Lost receipts, misplaced corporate cards, arcane expense report software. The dreaded expense report is the bane of so many business travelers and freelancers. But a few high tech services have an answer, albeit with a dash of low tech too.
The mobile applications Expensify, Shoeboxed, and Lemon Wallet, all released over the past two years scan receipts, automatically turn them into spreadsheet files—and also automatically generate expense reports and even sophisticated financial analysis tools.
These time-saving receipt tools work thanks to top-notch scanner recognition. And the low-tech surprise of many of the receipt scanning apps: The use of human labor to verify auto-scanned receipts for expense reports.

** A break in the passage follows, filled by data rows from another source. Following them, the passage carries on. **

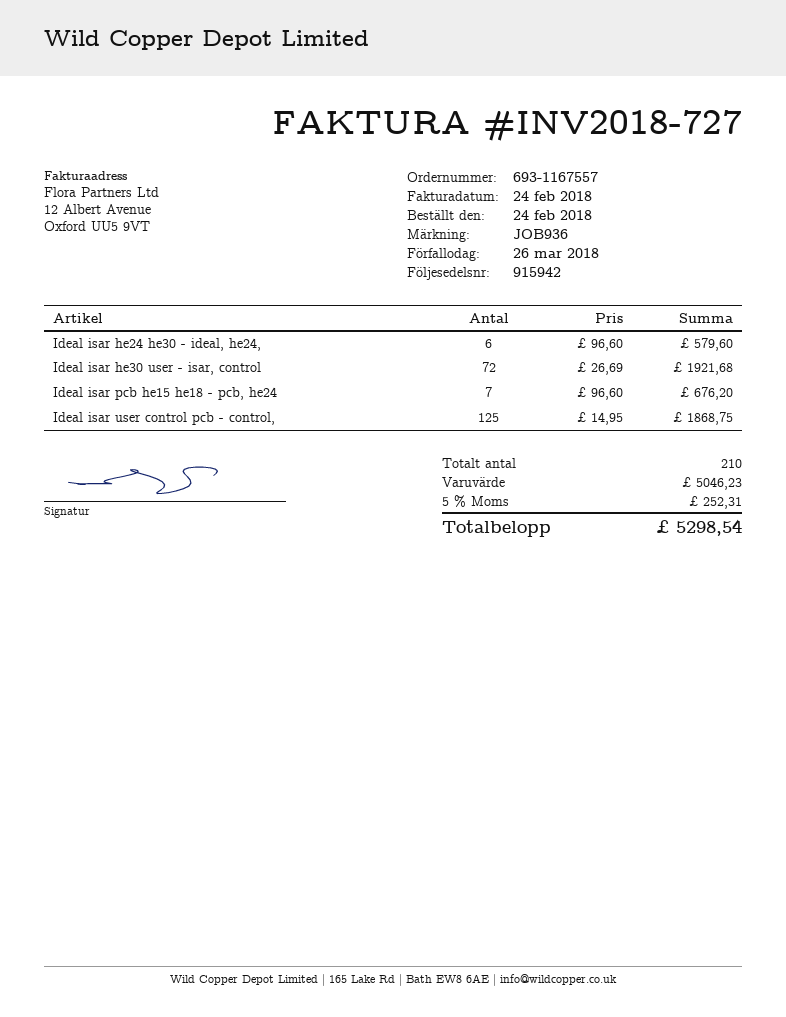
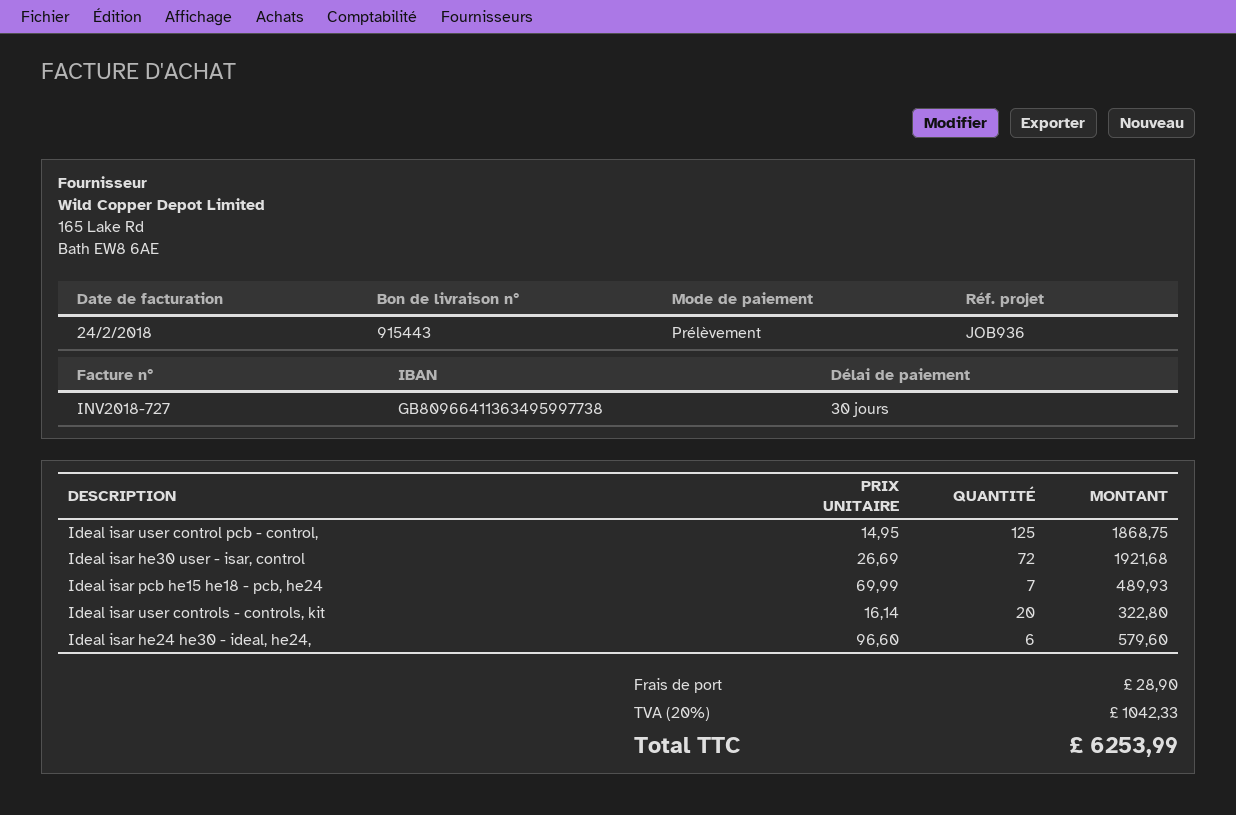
delivery note number: 915942 -> 915443
Ideal isar pcb he15 he18 - pcb, he24: 7 x 96.60 = 676.20 -> 7 x 69.99 = 489.93
Ideal isar user controls - controls, kit: none -> 20 x 16.14 = 322.80
shipping: none -> 28.90
tax: 5% = 252.31 -> 20% = 1042.33
total: 5298.54 -> 6253.99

Shoeboxed is open about human eyes looking at your receipts—promotional materials boast about “human-verified data extraction” of receipts at facilities in North Carolina and Australia. Both Expensify and Lemon Wallet also have verification of receipt data by human employees, although both use them to differing degrees. Lemon Wallet’s co-founder Wences Casares said that the company initially used employees to input receipts, but switched to automatic scanning because of the cost and because too many errors were being made.
Alex Fitzpatrick, a political journalist at the website Mashable, swears by Expensify. “Expensify connects my credit and debit cards so I automatically submit expense reports, similar to how Mint <a popular efinance site> works. But some expenses—especially cabs in Washington, D.C.—are still paid with cash. If I ask a cabbie for a paper receipt, Expensify’s scanner does a great job of reading the handwriting on it,” Fitzpatrick said.

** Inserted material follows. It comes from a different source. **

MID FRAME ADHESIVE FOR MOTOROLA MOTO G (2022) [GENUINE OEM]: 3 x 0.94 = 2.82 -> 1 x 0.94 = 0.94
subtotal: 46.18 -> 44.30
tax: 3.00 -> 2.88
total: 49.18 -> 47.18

When a user photographs a receipt, the receipt then undergoes a scanning process which transforms the image of a receipt into usable text which can be plugged into expense reports. This takes anywhere from five minutes to an hour, since receipts are typically photographed under a variety of lighting conditions (the technology used is nearly identical to depositing a check through a mobile phone).
“The scanned receipt is uploaded to our server and then goes thru a number of processes. Our imaging system cuts the receipt into a lot of little rectangles and uses these to identify the merchant name, phone number, and other important information.” Caesares said. “Then this information goes through scanning for every small rectangle; we apply an algorithm confidence level to this and pass it if it is more than 50 percent.”

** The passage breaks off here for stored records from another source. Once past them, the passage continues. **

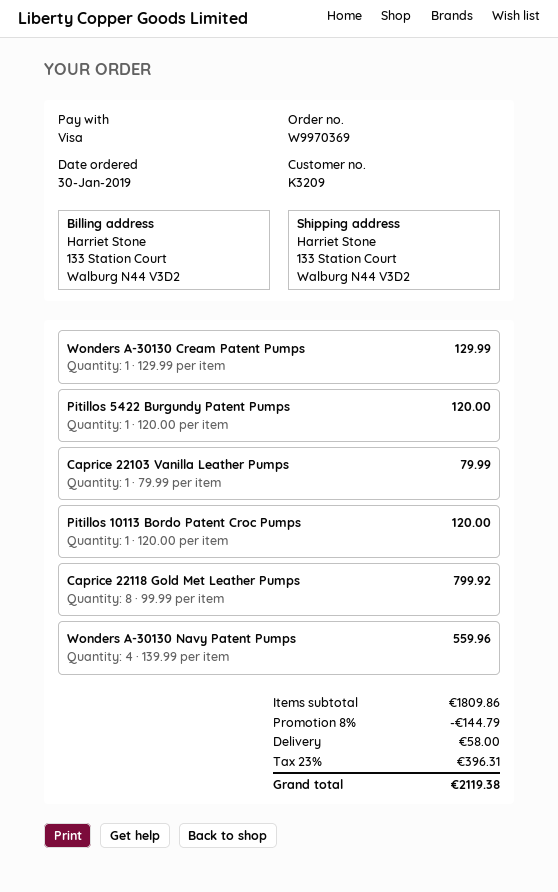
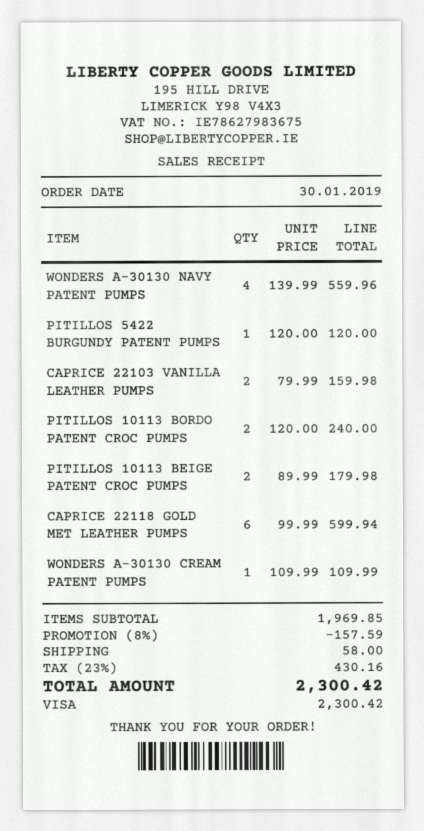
Wonders A-30130 Cream Patent Pumps: 1 x 129.99 = 129.99 -> 1 x 109.99 = 109.99
Caprice 22103 Vanilla Leather Pumps: 1 x 79.99 = 79.99 -> 2 x 79.99 = 159.98
Pitillos 10113 Bordo Patent Croc Pumps: 1 x 120.00 = 120.00 -> 2 x 120.00 = 240.00
Caprice 22118 Gold Met Leather Pumps: 8 x 99.99 = 799.92 -> 6 x 99.99 = 599.94
PITILLOS 10113 BEIGE PATENT CROC PUMPS: none -> 2 x 89.99 = 179.98
subtotal: 1809.86 -> 1969.85
discount: 8% = 144.79 -> 8% = 157.59
tax: 23% = 396.31 -> 23% = 430.16
total: 2119.38 -> 2300.42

Expensify, Shoeboxed, and Lemon Wallet then all verify data against a customer’s previous records to make sure it hasn’t been entered yet. Because the scanner process is resource-intensive for these service providers, users are typically limited in the number of free entries they can make monthly: All three charge for premium accounts with unlimited receipt uploads.
Shoeboxed’s Corey Post said that the occasional mistakes made by OCR readers justified manual entry. Employees working in shifts at Shoeboxed’s North Carolina headquarters manually proofread OCRed receipts. However, this takes longer than Lemon Wallet or Expensify: While most receipts take an hour or two to process, they can take up to 24 hours. “We try to balance instant gratification with keeping all employees in-house in the United States,” says Post.
One of the largest target markets for expense report-generating apps is the freelancer community. According to a 2010 Bureau of Labor Statistics report, there are approximately 10.3 million independent contractors in the United States. Many of these independent contractors work for multiple clients, all of whom typically require separate invoices. All three companies target their products at independent contractors and employees on business trips.
Ultimately, each service has distinct advantages and disadvantages. Lemon Wallet is by far the easiest to use, but has limited functionality. Shoeboxed offers an array of options and integration with Evernote, Quickbooks, Freshbooks, and a host of other external services, but takes much longer to process receipts and has more of a learning curve. Expensify, meanwhile, shares the service integration of Shoeboxed but has prices that could add up for small businesses with more than a handful of employees.
So should users feel secure with the use of human labor during the input process of their receipts?
Expensify’s own website warns users not to upload sensitive information, or “a picture of anything you wouldn’t be willing to throw into the trash.”